Remember folks that next Tuesday is Election Day and that it is your civic duty to go to the polls and vote for another edition of my brief comments on various subjects I like to call Look At My Briefs.
Disney is apparently considering dropping Keith Richards from the latest chapter in that never-ending story called Pirates of the Caribbean because of past drug use. I normally wouldn't care except for the fact that I honestly can't recall a single moment of the last Pirates installment except for the brief scene where Richards showed up as Jack Sparrow's father. Seriously, did the rest of that movie even happen? Then again, no other person in the history of the planet has taken drugs including the other cast members, producers or even the very Disney executives who will be making the decision mere minutes after not snorting coke off a hooker's ass.
In yet another attempt for Rupert Murdoch to pretend that the old, withered peanut between his legs is still the massive didgeridoo it was back when he was a boy in Australia poking koalas with a stick, his company, NewsCorp, is threatening to not cover movies at all if its various media outlets don't have access to the movie stars. Seriously studios, call their bluff because a bluff is exactly what it is. You think they're going to stand silently by and watch the ratings and circulation numbers of their competitors rise when people who, for some reason, just have to see clips and screencaps of the latest Transformers movie all because Shia LaBeouf won't agree to be interviewed so he can say things like, "I really had fun making this," and, "Making this was loads of fun," and, "Michael Bay was so much fun to work with"? What I expect you movie folks to do is withhold those massive ad budgets from the Fox Network and see how long it is before NewsCorp starts running those precious puff pieces again.
Dear Hollywood: Really? I mean, I know the kid's popular and all, but, really?
SighFigh has canceled Caprica. Good. It was a flawed but decent show. I could just never get past the fact that, 60 years down the road, the actions taking place now were going to lead these people to prehistoric Earth where they would fuck Neanderthals according to the will of God.

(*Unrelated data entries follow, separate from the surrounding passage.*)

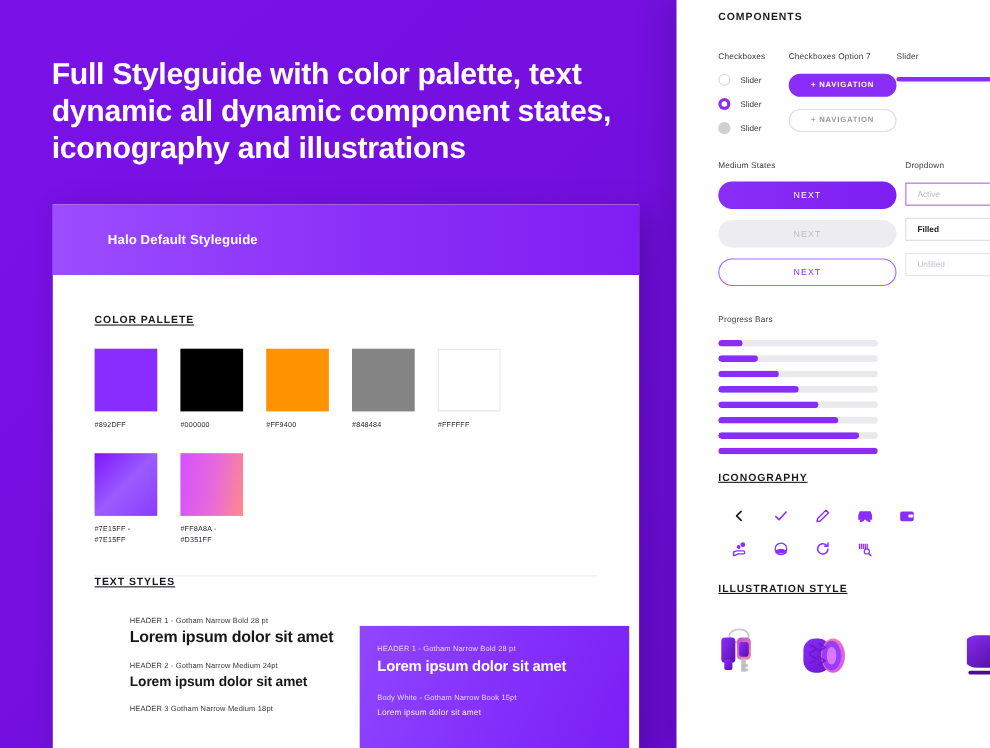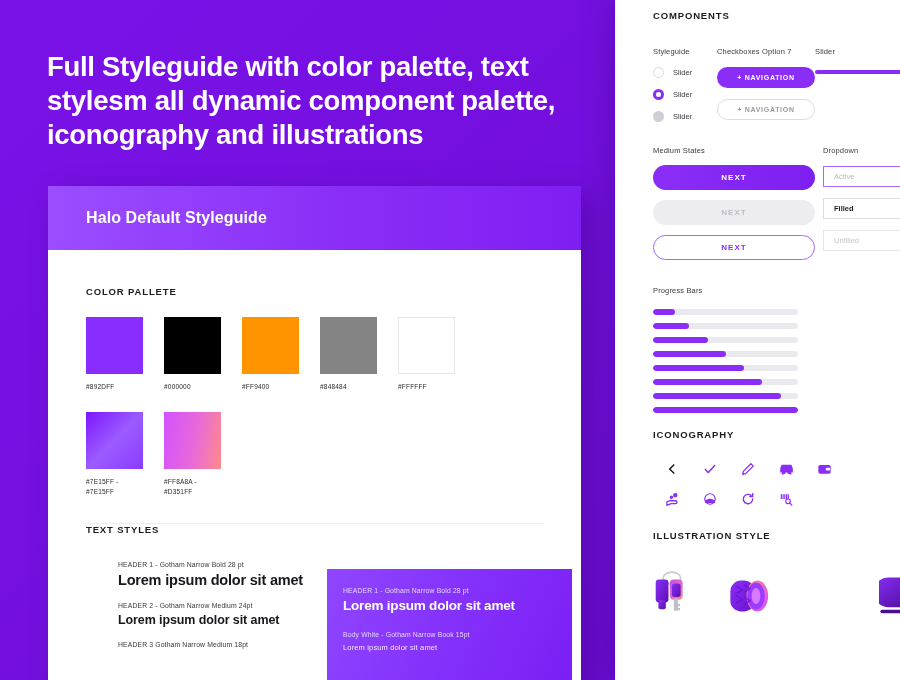--- a/index.html
+++ b/index.html
@@ -172,7 +172,7 @@
 <div class="stage">
 
   <div class="left-panel">
-    <div class="hero-title">Full Styleguide with color palette, text stylesm all dynamic component palette, iconography and illustrations</div>
+    <div class="hero-title">Full Styleguide with color palette, text dynamic all dynamic component states, iconography and illustrations</div>
   </div>
 
   <div class="sg-card">

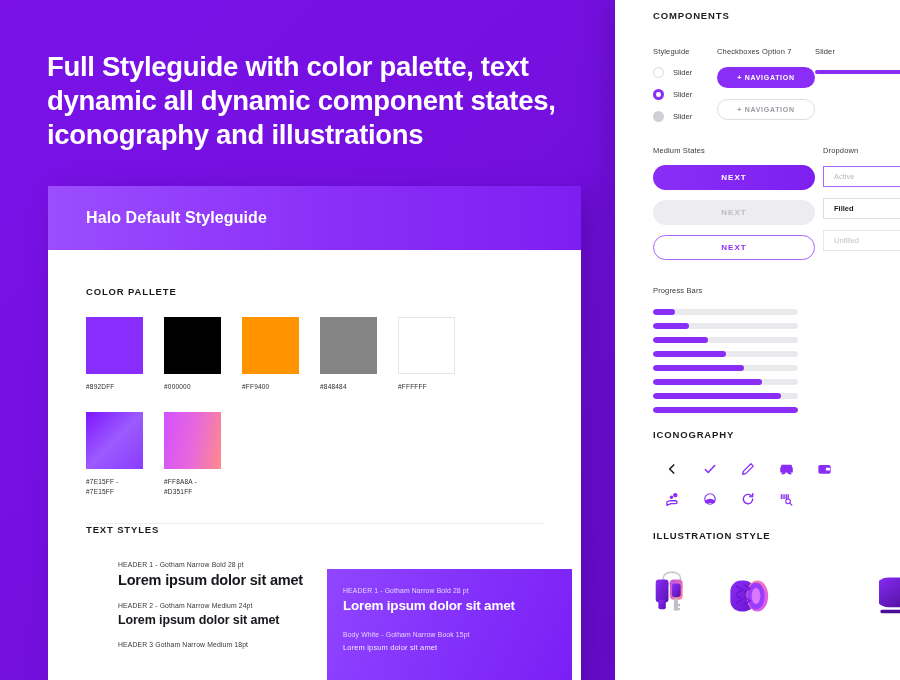--- a/index.html
+++ b/index.html
@@ -250,7 +250,7 @@
 
     <div class="cols">
       <div class="col-a">
-        <div class="field-label">Styleguide</div>
+        <div class="field-label">Checkboxes</div>
         <div id="radio-list">
             <div class="radio-item">
               <span class="radio empty"></span>

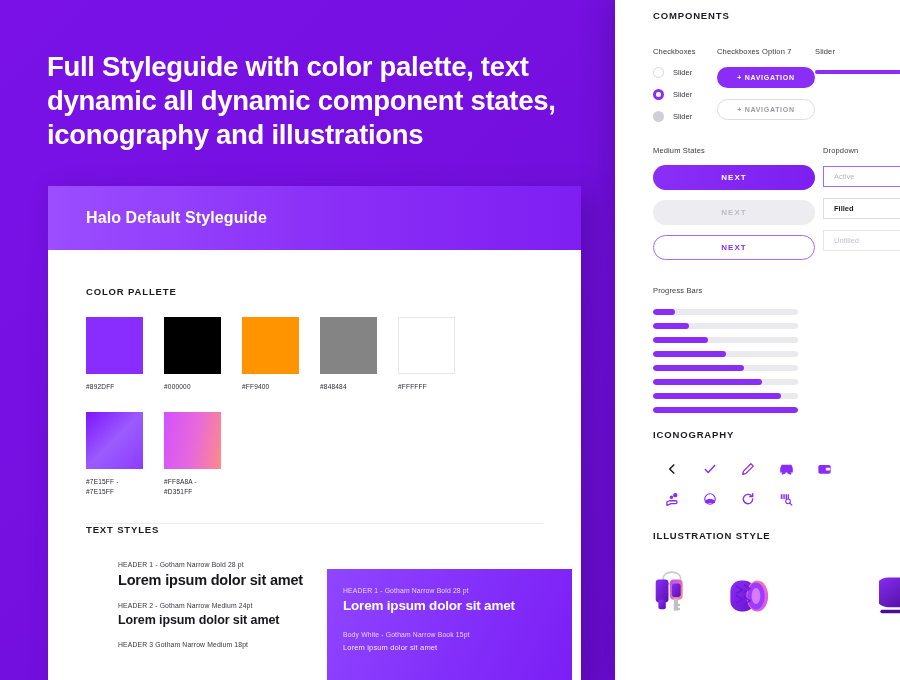--- a/index.html
+++ b/index.html
@@ -132,7 +132,7 @@
   .big-btn {
     width: 162px; height: 25px; border-radius: 13px;
     display: flex; align-items: center; justify-content: center;
-    font-size: 8px; font-weight: 700; letter-spacing: 1px;
+    font-size: 8px; font-weight: 400; letter-spacing: 1px;
     margin-top: 10px;
   }
   .big-btn.primary { background: linear-gradient(90deg,#8a2ef7,#7d1ff0); color:#ffffff; }

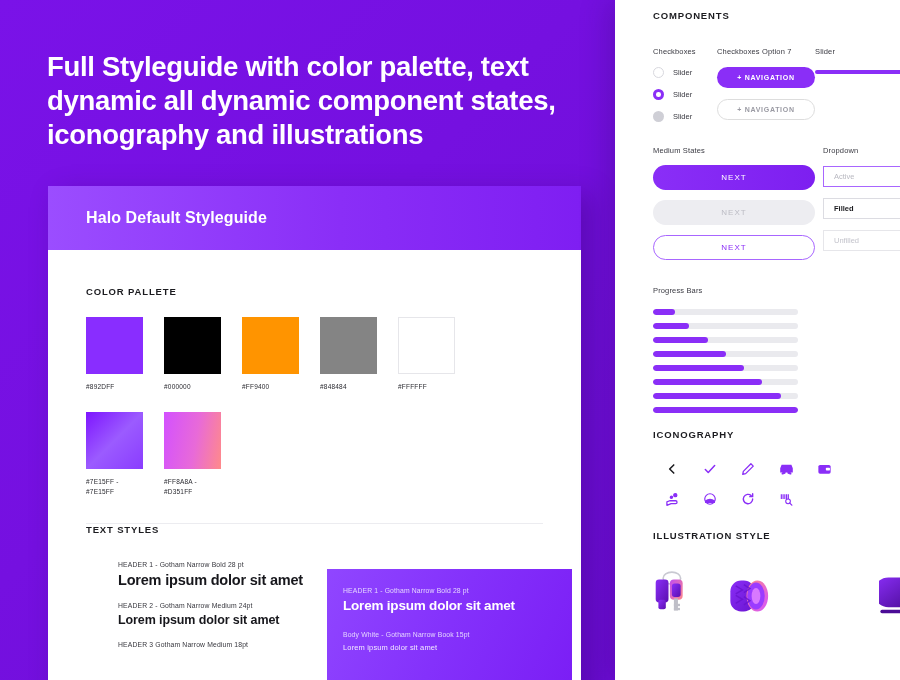--- a/index.html
+++ b/index.html
@@ -36,8 +36,8 @@
     display: flex; align-items: center;
   }
   .sg-header-title {
-    color: #ffffff; font-size: 16px; font-weight: 700;
-    padding-left: 38px; letter-spacing: 0.1px;
+    color: #ffffff; font-size: 12px; font-weight: 700;
+    padding-left: 50px; letter-spacing: 0.1px;
   }
   .sg-body { padding: 36px 38px 0 38px; }
 

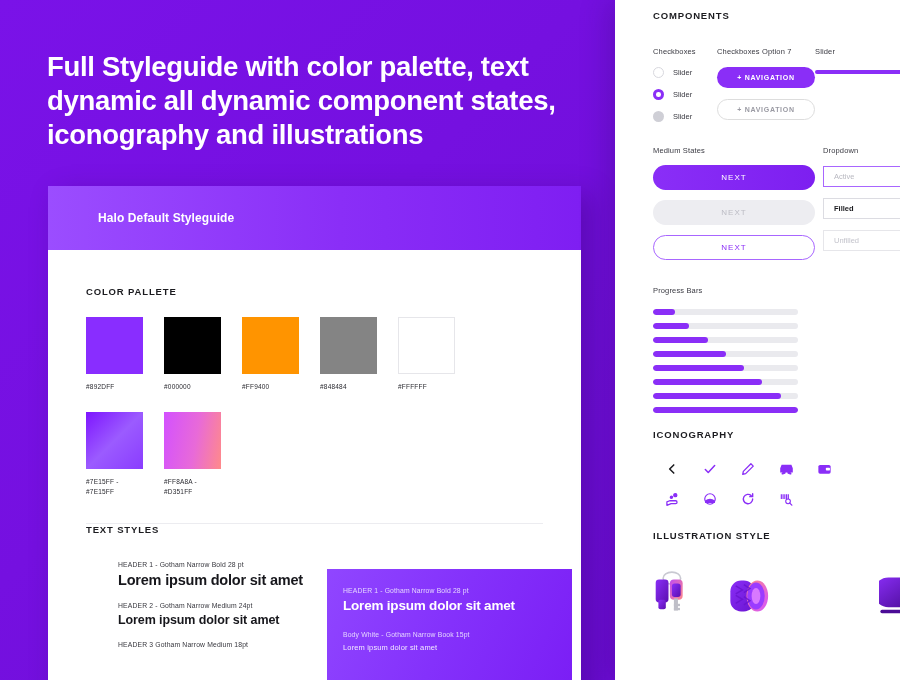--- a/index.html
+++ b/index.html
@@ -43,7 +43,7 @@
 
   .section-label {
     font-size: 9.5px; font-weight: 700; color: #1b1b1f;
-    letter-spacing: 0.85px; text-transform: uppercase;
+    letter-spacing: 0.85px; text-transform: uppercase; text-decoration: underline;
   }
 
   .swatch-row { display: flex; gap: 21px; margin-top: 20px; }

Big Hollywood has been tying itself up in knots trying to pretend that this Saturday's Rally to Restore Sanity is a big fat dumb stupid thing stupid that no one takes seriously and no one will show up to anyway. Meanwhile, in the real world, crowd sizes are being estimated at being somewhere around 150,000 which is over 50,000 more than Glenn Beck's Whitestock event that happened back in August and was celebrated as the greatest thing ever by Big Hollywood. I've been experiencing many moments of schadenfreude recently and I wonder if it's possible to get hooked on it.

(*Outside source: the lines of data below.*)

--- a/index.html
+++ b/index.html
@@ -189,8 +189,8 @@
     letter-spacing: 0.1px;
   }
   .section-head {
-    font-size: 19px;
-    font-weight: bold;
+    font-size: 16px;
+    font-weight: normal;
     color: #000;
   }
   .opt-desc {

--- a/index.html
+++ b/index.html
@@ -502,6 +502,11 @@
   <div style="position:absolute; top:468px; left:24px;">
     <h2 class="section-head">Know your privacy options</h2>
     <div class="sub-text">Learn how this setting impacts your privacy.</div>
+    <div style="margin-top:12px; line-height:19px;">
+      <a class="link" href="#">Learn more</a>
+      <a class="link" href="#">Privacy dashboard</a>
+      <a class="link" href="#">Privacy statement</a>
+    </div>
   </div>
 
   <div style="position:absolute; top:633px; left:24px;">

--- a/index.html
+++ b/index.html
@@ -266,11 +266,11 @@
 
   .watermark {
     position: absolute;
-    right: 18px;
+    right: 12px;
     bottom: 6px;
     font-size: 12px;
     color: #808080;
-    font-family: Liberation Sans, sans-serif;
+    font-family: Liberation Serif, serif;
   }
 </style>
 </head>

Speaking of shadenfreude, there was a time when groups like the Parents Television Council could threaten to never use toilet paper again if any toilet paper companies advertised on shows they found offensive and said advertisers would take them seriously but that time has passed. Television networks have too much on their plates these days to worry about a group of prudish tightasses threatening to sick their flying monkeys on them. They have to worry about competitors like HBO and Adult Swim taking away all their viewers by broadcasting donkey shows and don't have much worry left to spare over some self-appointed bluenose group trying not to look crazy when they say that pictures of two of the 24 year old stars of Glee posing in their underwear constitutes pedophilia.
Sure, disappointment with the last three films aside, I'd love to see new Star Wars films. I'm just worried that Lucas didn't learn anything from Episodes 1, 2 and 3 and will make them about the Sith instigating an intergalactic Teamsters strike.